> **To do**:
Leaving out only the pictures, write out all the entries exactly.

*** Opening Data extracts ***

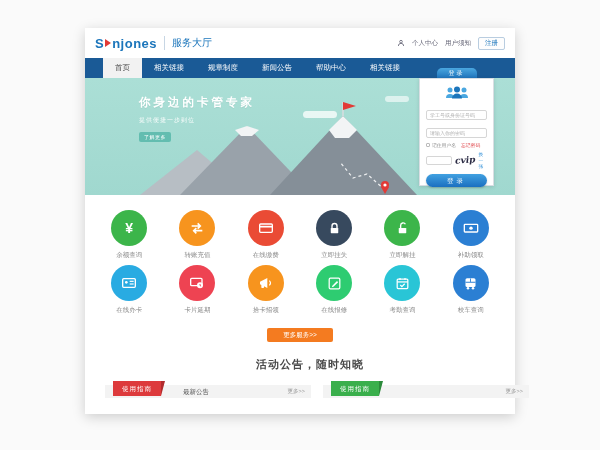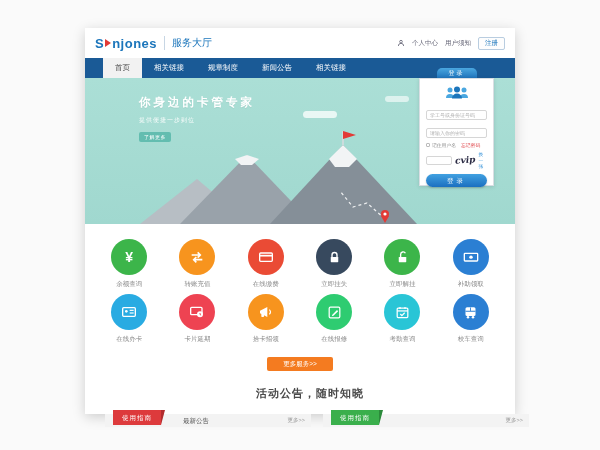--- a/index.html
+++ b/index.html
@@ -120,6 +120,7 @@
     <div class="nav-item">相关链接</div>
     <div class="nav-item">规章制度</div>
     <div class="nav-item">新闻公告</div>
+    <div class="nav-item">帮助中心</div>
     <div class="nav-item">相关链接</div>
   </div>
 

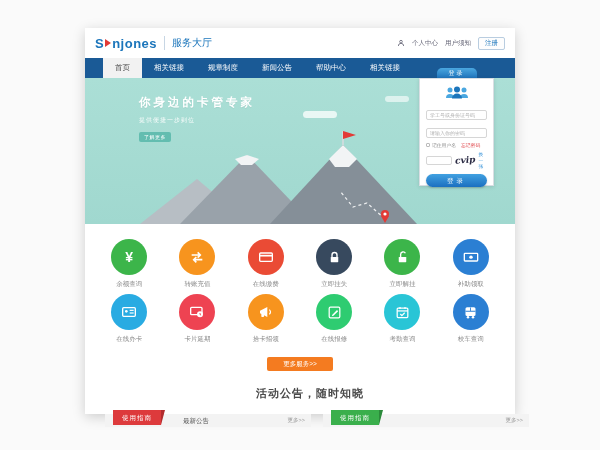--- a/index.html
+++ b/index.html
@@ -25,7 +25,7 @@
   .nav-item.active { background:#f2f2f2; color:#444; }
 
   
-  .banner { position:relative; height:146px; background:linear-gradient(180deg,#abdfd6,#a0d8cf); overflow:hidden; }
+  .banner { position:relative; height:117px; background:linear-gradient(180deg,#abdfd6,#a0d8cf); overflow:hidden; }
   .hero { position:absolute; left:54px; top:17px; z-index:2; }
   .hero-title { font-size:11.5px; color:#fff; font-weight:bold; letter-spacing:3px; text-shadow:0 1px 1px rgba(0,0,0,.06); }
   .hero-sub { font-size:6px; color:rgba(255,255,255,.92); margin-top:6px; letter-spacing:1px; }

*** Closing Data extracts ***

> **Answer to this task**:
--- a/index.html
+++ b/index.html
@@ -120,6 +120,7 @@
     <div class="nav-item">相关链接</div>
     <div class="nav-item">规章制度</div>
     <div class="nav-item">新闻公告</div>
+    <div class="nav-item">帮助中心</div>
     <div class="nav-item">相关链接</div>
   </div>
 

--- a/index.html
+++ b/index.html
@@ -25,7 +25,7 @@
   .nav-item.active { background:#f2f2f2; color:#444; }
 
   
-  .banner { position:relative; height:146px; background:linear-gradient(180deg,#abdfd6,#a0d8cf); overflow:hidden; }
+  .banner { position:relative; height:117px; background:linear-gradient(180deg,#abdfd6,#a0d8cf); overflow:hidden; }
   .hero { position:absolute; left:54px; top:17px; z-index:2; }
   .hero-title { font-size:11.5px; color:#fff; font-weight:bold; letter-spacing:3px; text-shadow:0 1px 1px rgba(0,0,0,.06); }
   .hero-sub { font-size:6px; color:rgba(255,255,255,.92); margin-top:6px; letter-spacing:1px; }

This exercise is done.